Engine bay cleaning is a balance of cleaning/degreasing vs damage done to what you are cleaning. The common non-solvent degreasers can be harsh. The purple degreaser I bought (ZEP from Home Depot) is sodium hydroxide in butyl cellosolve. That's caustic soda. (!) It does a good job but can be tough on whatever you might be cleaning. Painted surfaces suffer, aluminum parts look clean but get a dull gray color after a short while. Plus it plays hell on your skin if you happen to get some on it. The stuff is fat soluble so it degreases/defats your flesh. Doesn't burn immediately like acid, so you may not appreciate the damage done until it's too late. This same stuff is not as tough on hardware as the acid cleaners.

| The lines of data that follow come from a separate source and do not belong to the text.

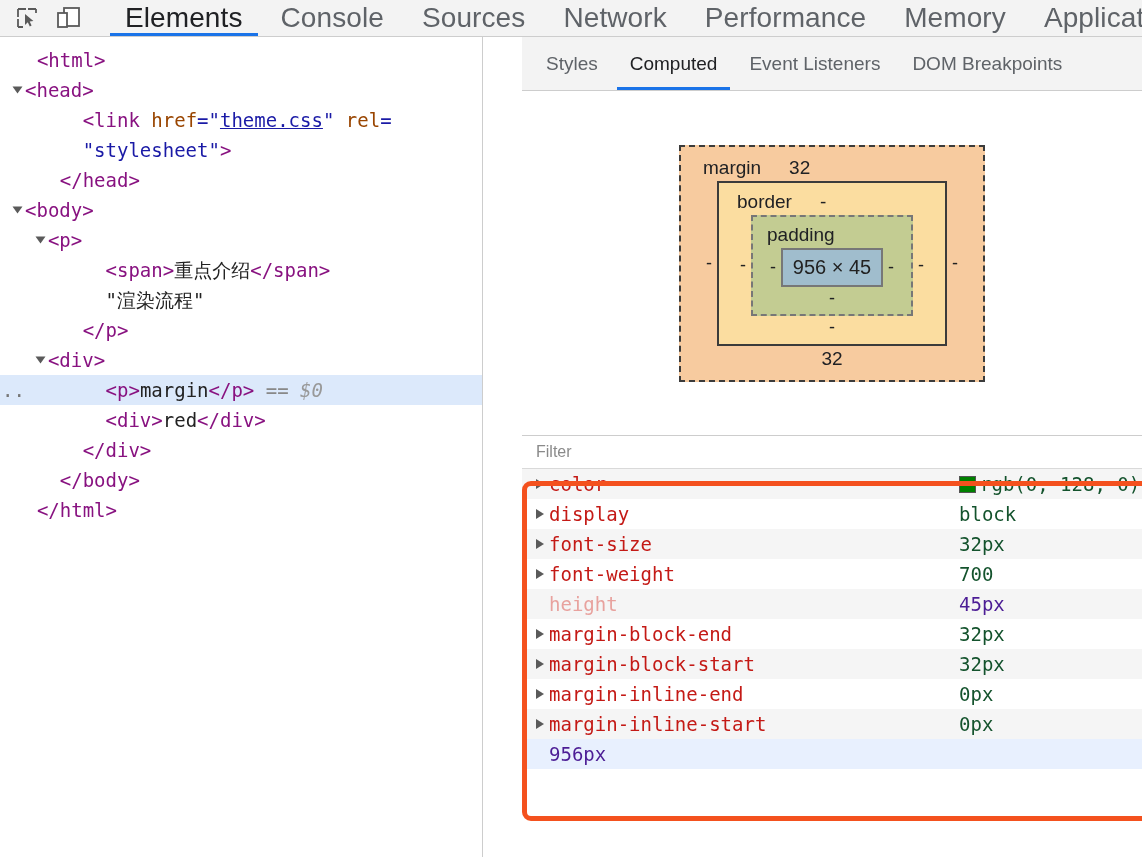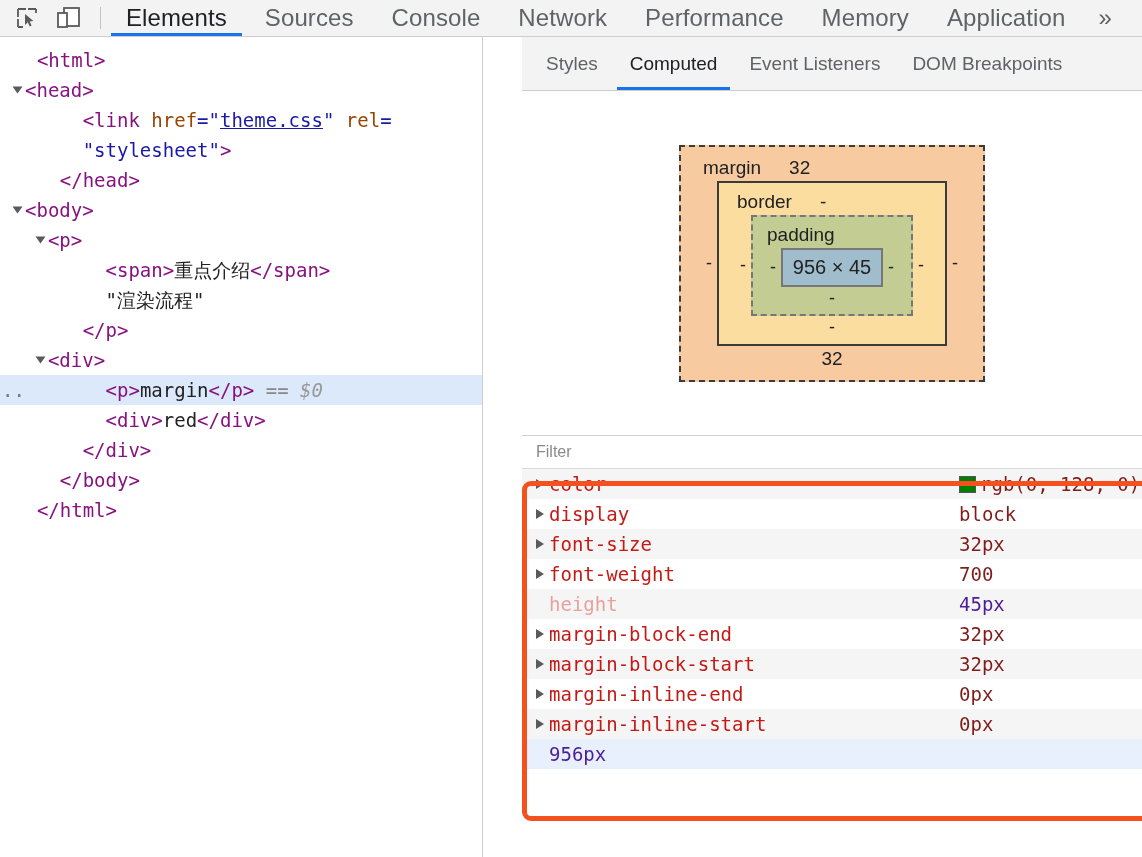"Elements" .tab { font-size: 24px -> 28px }
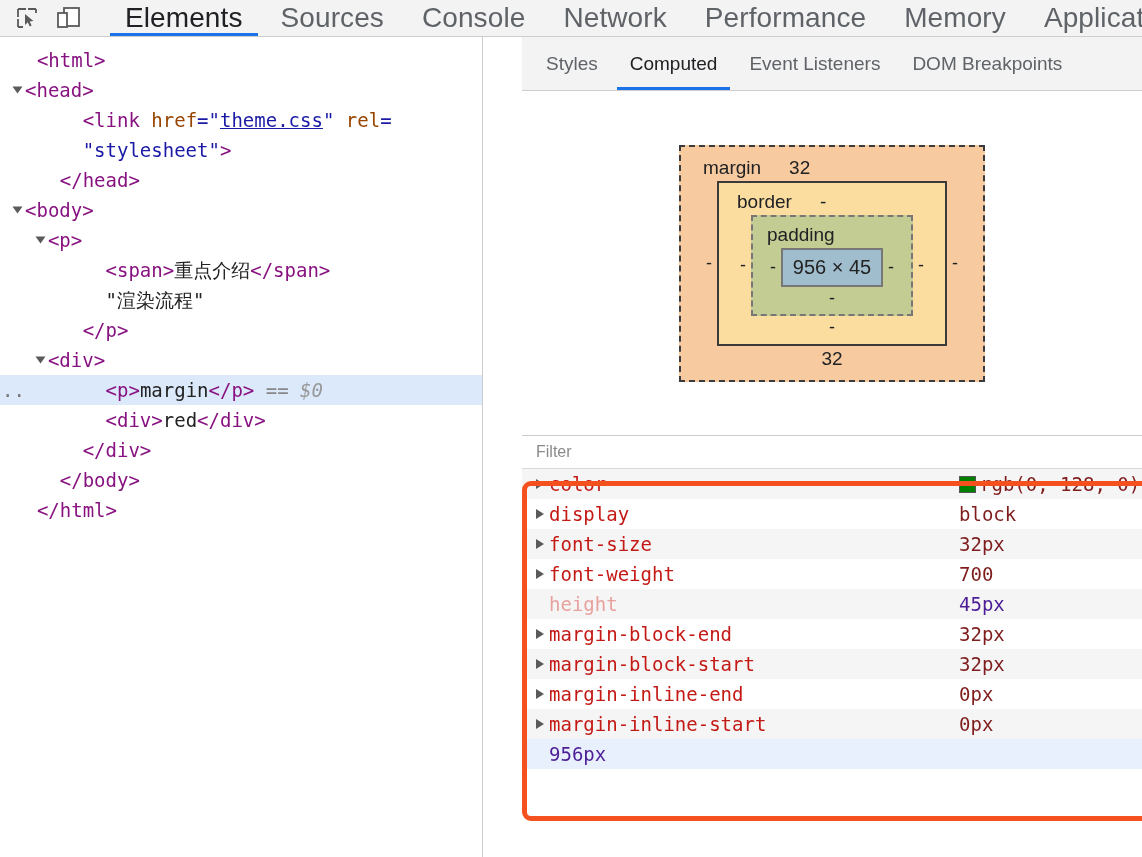"Sources" div.tab { order: before "Console" -> after "Console" }
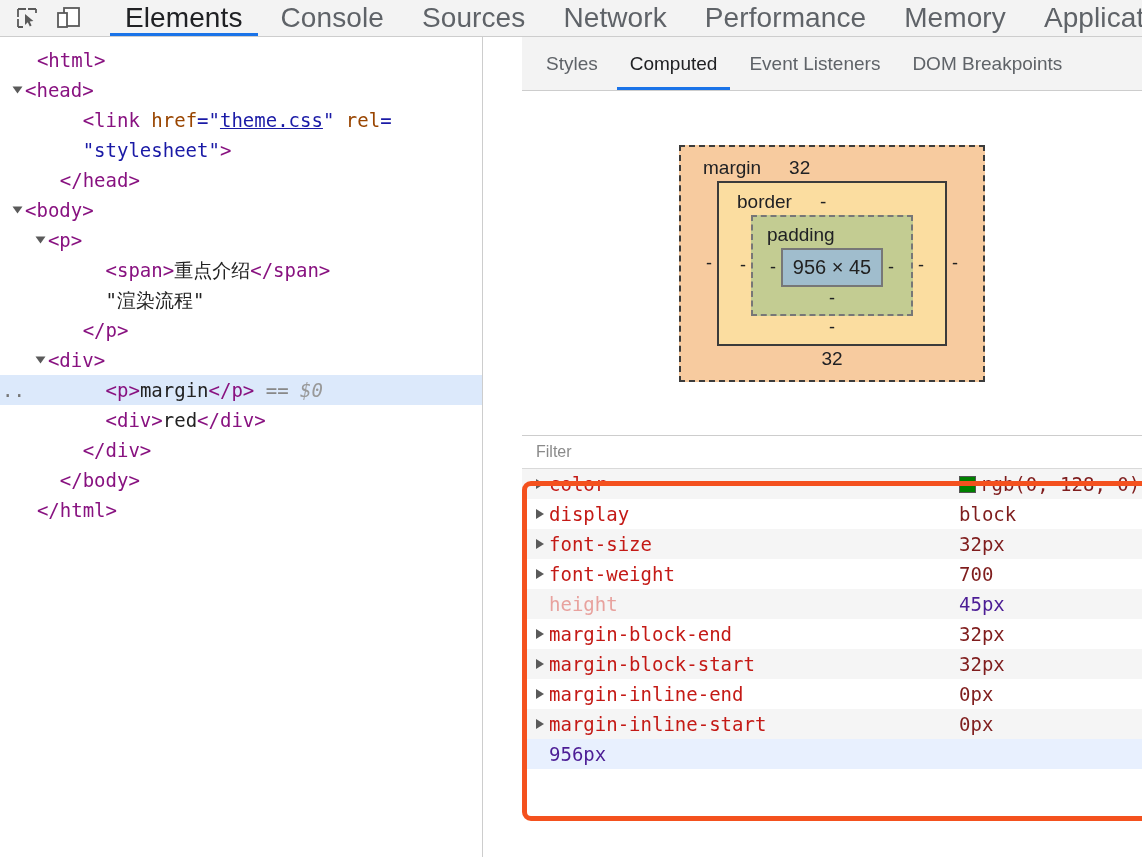"rgb(0, 128, 0)" .prop-value { color: #7f1d1d -> #14532d }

The acid cleaner category includes most of the citrus and 'orange-oil' degreasers. Again, I sampled a bottle from Home Depot. This stuff lets you know a lot quicker that you have dangerous skin contact compared with the caustic stuff. It's tougher on plated hardware, especially the yellow zinc plating on underhood brackets and and to only a somewhat lesser extent to the cad plating on bolts. Aluminum brightens some with the acid cleaners, but will dull to grey oxide finish with extended contact.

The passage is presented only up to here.